Answer: In spite of lack of experimental and simulative validations on the present molecular system, some experimental and simulative validations from different systems, such as P-, E-, or L-selectin with PSGL-1 [21,26,27], von Willebrand factor with GPIbα [20], ADMAMTS13 (A Disintegrin and Metalloprotease with thrombos-pondin motifs-13)[28], and CD44-HA interaction (Yao, Z.; Wu, J.; Fang, Y. Moderate Constraint Facilitates Association and Force-Dependent Dissociation of HA-CD44 Complex. IJMS 2023, 24) as well as Mac-1/GPIba interaction (Jiang, X.; Sun, X.; et al. MD Simulations on a Well-Built Docking Model Reveal Fine Mechanical Stability and Force-Dependent Dissociation of Mac-1/GPIba Complex. Front Mol Biosci 2021, 8, 638396), should support our present results.
Comment 3. On page 10, the subsubsection numbers do not match the subsection number. For example, 3.1, 3.2 are under subsection 4. Materials and Methods
Answer: We are sorry for these mistakes. We have corrected them in the revised manuscript.

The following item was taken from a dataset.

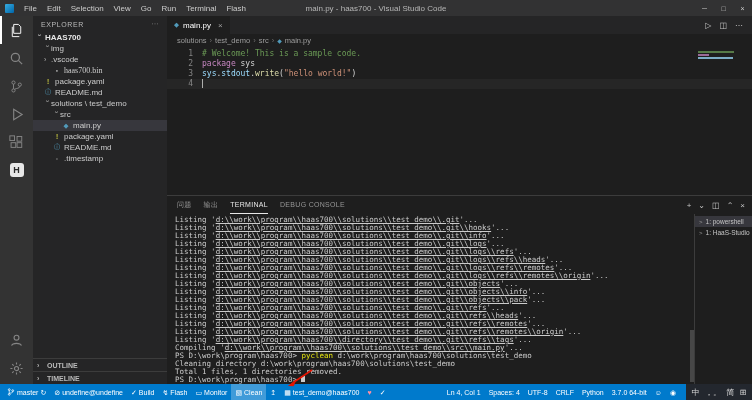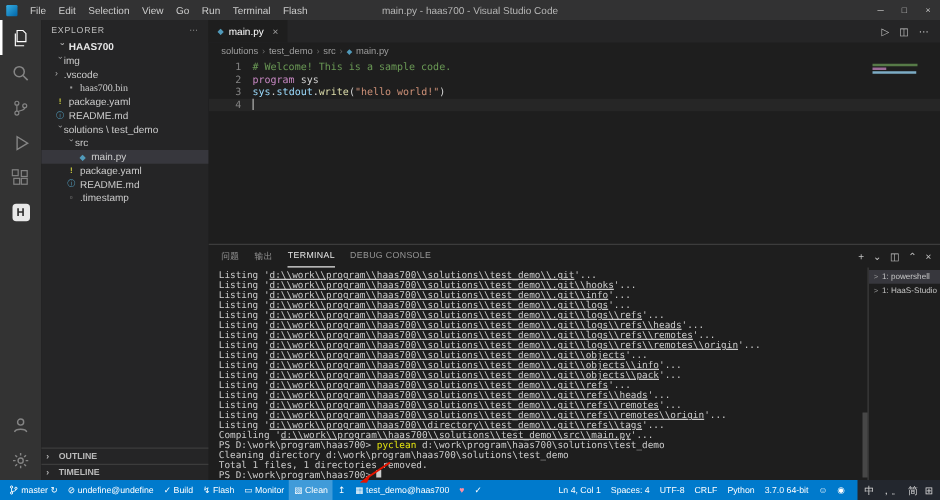"HAAS700" .tree-root { padding-left: 13px -> 3px }
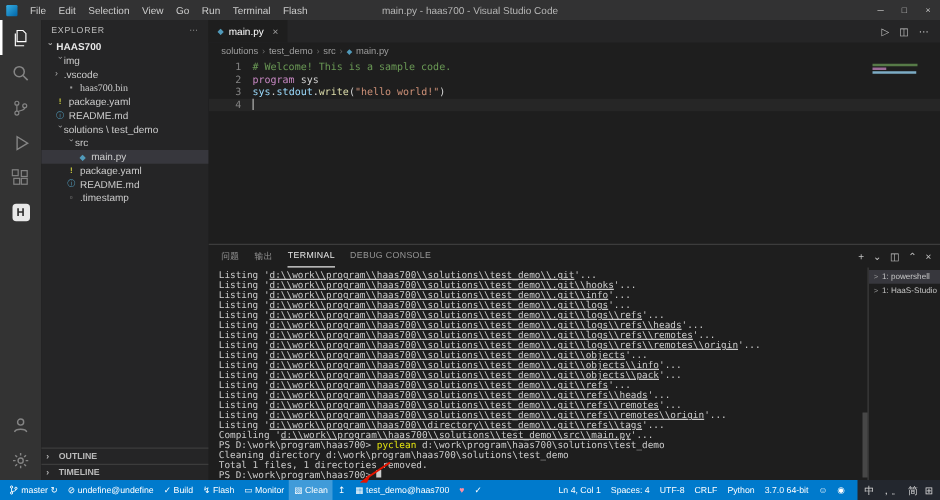"program" span.tok-keyword { text: program -> package }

Comment 4. There are some grammar errors in the manuscripts. For example, this sentence: “However, less knowledge on (of) mechanical regulation on DNAM-1 interaction with CD155 exists, despite the DNAM-1-related events usually occurs (occur) at diverse mechanical micro-environments”. And there are a few places where present and past tense are used inconsistently. I would suggest the author proofread the manuscript more carefully and correct those errors.
Answer: We are sorry for these mistakes. We have corrected them in the revised manuscript.
Round 2
Reviewer 1 Report
I can accept the answer for my and other reviewer's answer. The paper can be accepted.